Manchi, “JOKE”!!! They, the Obamabots low life are desparate!!! Trash can material!!! Congress Critters....vote “NO” and deny Obama approval to attack Syria. Send him and his Obamabot cohorts to Syria to do in Assad and company!!! Do not send one USA military person, woman or man to be put in harm’s way to cover Obama’s failed and uselss butt!! In fact: Impeach Obama!!!!
It won't be a letter, it will be WWIII and the squishes in the House and Senate will get to say they didn't really want another war.
Really, Heidi, of what value is an agreement signed under duress?
All you are doing is setting Assad up to be punked by the AlQaida elements there who only have to stage another 'attack' to get free air cover.
Simultaneously, you doom a few hundred average slobs (or maybe just Christians) there to be the subjects thereof. A few head wraps later, and some time with a video camera, and AQ and the MB have air support.
These people are terrorists, and a few innocents (or a few hundred) mean nothing to them if that is all it takes to achieve their goals.

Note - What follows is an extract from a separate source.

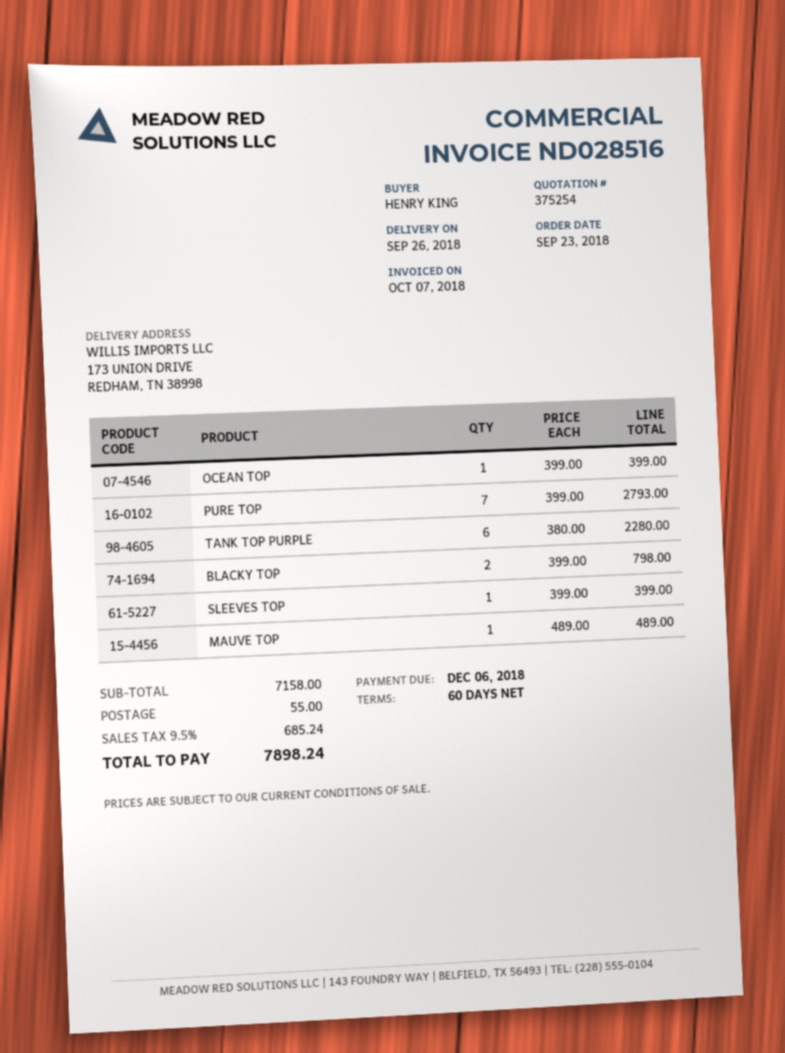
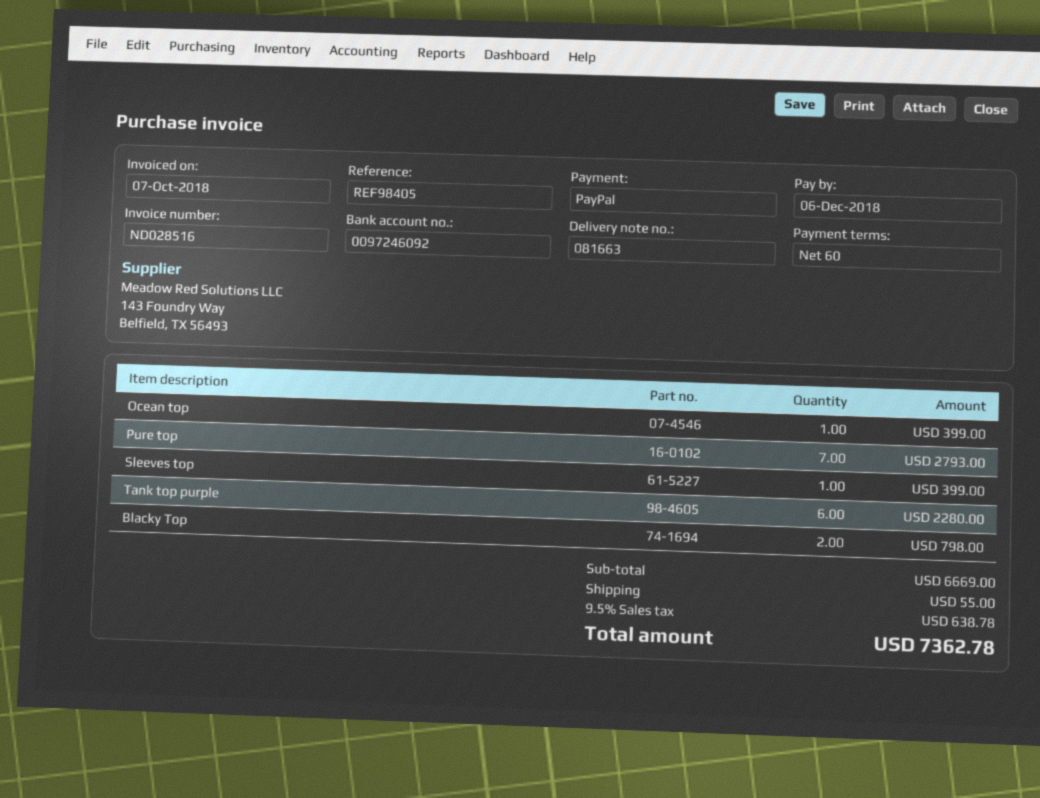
MAUVE TOP: 1 for 489.00 -> none
subtotal: 7158.00 -> 6669.00
tax: 9.5% = 685.24 -> 9.5% = 638.78
total: 7898.24 -> 7362.78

But if the House does stop this, even if obama didn’t want to bomb in the first place, be ready for the mother of all temper tantrums from him. It will be bad, and obama knows how to serve up paybacks.
Syria still isn't anything to do with U.S. interests.
These idiots go from bad to worse.
Which means what-total war?
I would rather have a temper tantrum, than risk one American’s life, or spend one American dollar starting WW3.
Absolutely, All we are saying, is give peace a chance.
That simply isn't going to happen. If Obama can't be bothered to submit a simple resolution on Syria, relying instead on Senate Democrats to write one for him, then how can anyone expect him to come up with a long-term strategy?
Gee, such a decisive statement. And in all of this, no one in the Obama Administration has gone on the record to state unequivocally that the Syrian government was responsible for the gas attack. So let's say Assad signs the treaty and takes concrete steps to comply, yet the gas attacks continue? Then what? Or better yet, what if Obama fails to submit his long term policy on Syria just as he has failed to do on every other long-term commitment he had?